With a clear grasp of patterns within the data and the relationships between my

performance data and WAD, I move on to my analysis of the relationship between WAD and

salary. To get an initial grasp of this relationship, I broke down LNRSAL into ten subsections to

get an idea of how higher salaried players perform relative to other players. I then created a box

plot showing WAD and each subsection of LNRSALARY for each type of pitcher (Figure 13).

For starters, there is a positive, increasing relationship between WAD and LNRSALARY, shown

in the first panel. The same is true of relievers in the second panel, though the increases are less

drastic. What stands out, though, is the lack of a trend in the third panel, indicating that higher- paid closers do not have higher WAD.

This pattern is further shown by looking at a bar graph of average WAD for each subsection of RSALARY, for each type of pitcher (Figure 14). For starters and relievers, again, there is a positive trend, though the highest-paid relievers have lower average wins added. For closers, there is only a positive trend beginning in the top four RSALARY brackets, and only the highest two have higher average WAD than the fourth subsection.

To illustrate these results quantitatively, the mean of VALUE is positive for starters and relievers, but negative for closers (Table 2). The mean for closers, in fact, is nearly the opposite of the value for starters; on average, teams pay closers the same amount for every fewer game they win that they pay starters for their wins. This effect suggests a strong misevaluation of

closers’ worth. In order to more precisely evaluate teams’ valuation of pitchers, I do regression

analysis on LNRSALARY and WAD, employing five models, labeled A, B, C, D, and E. Each

model has three regressions, for each value of PITCHERTYPE. 12

For these models I dropped most performance variables because of high correlation with

WAD (Table 1). Thus, my simplest model, model A, uses as independent variables WAD,

ROOKIE, AGE, AGE2, EXPERIENCE, and YEAR, with SV included for closers only. In this

model the coefficient of WAD is significant for starters and closers, and all other coefficients are

significant on all three pitcher types. The high R-squared values for this model indicate that it has significant explanatory power. Predictably, ROOKIE has a negative coefficient, reflecting the structure of baseball’s bargaining agreement that pays rookies minor league salaries.
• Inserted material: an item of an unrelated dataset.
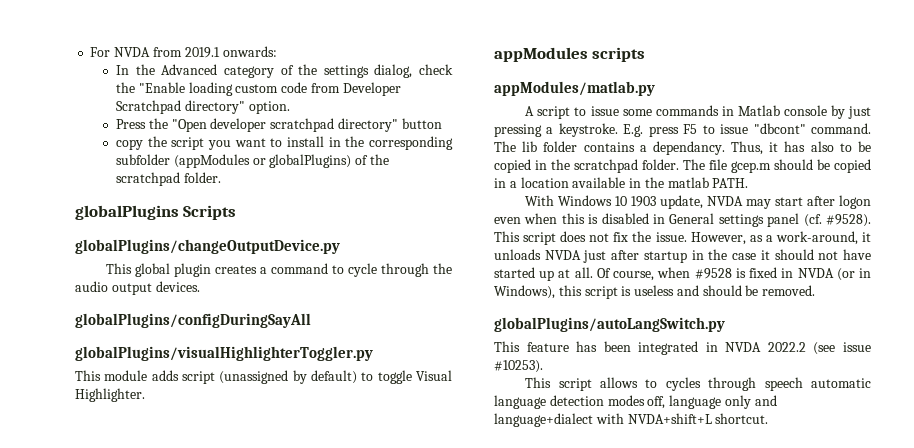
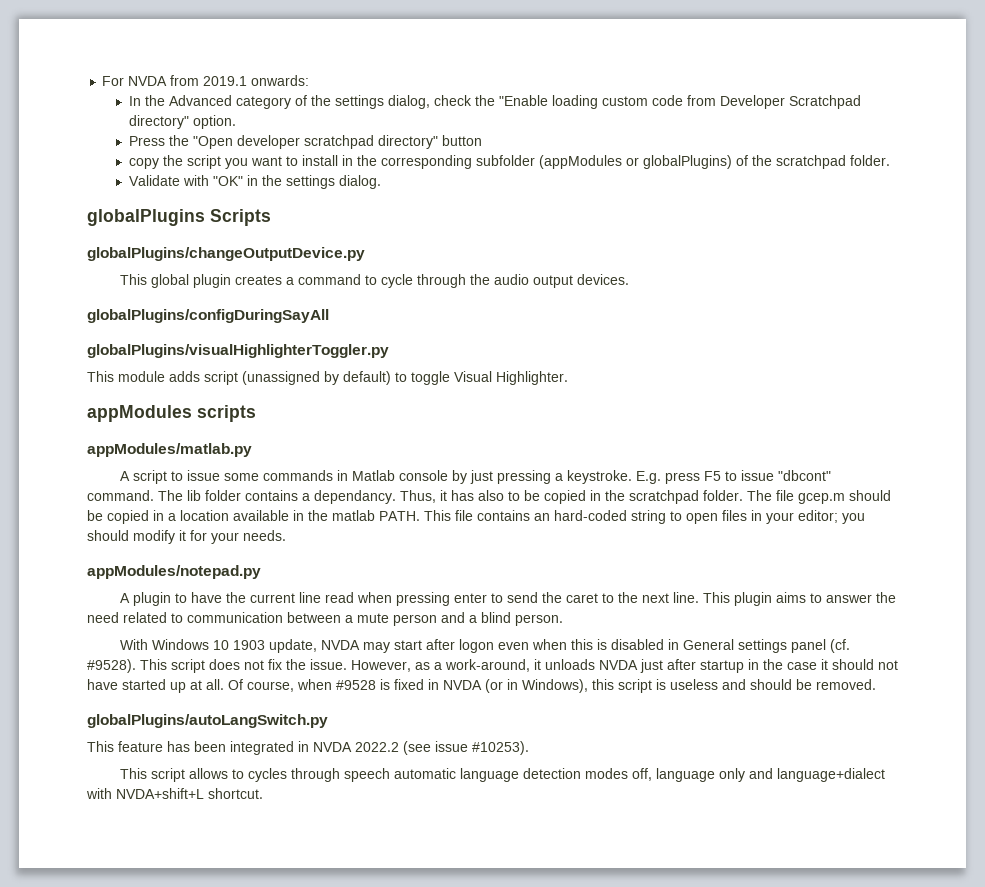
+ Validate with "OK" in the settings dialog.
+ This file contains an hard-coded string to open files in your editor; you should modify it for your needs.
+ appModules/notepad.py
+ A plugin to have the current line read when pressing enter to send the caret to the next line. This plugin aims to answer the need related to communication between a mute person and a blind person.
Experience has a high positive coefficient, probably reflecting the jump in salary once a player becomes a free agent. Year, too, has a positive coefficient, reflecting annual increases in real salary. The coefficient on WAD for starters indicates that an extra win implies a 10.6% increase in real salary, all else constant, while for closers an extra win results in a 7.98% decrease in real salary. The coefficient on WAD for relievers was not significant, and remained insignificant in subsequent models, likely a result of the many different roles those pitchers perform and the resulting unreliability of a metric that is influenced strongly by how much a player pitches. For closers, saves has a positive coefficient that implies five extra saves raises real salary by thirteen percent (Table 3).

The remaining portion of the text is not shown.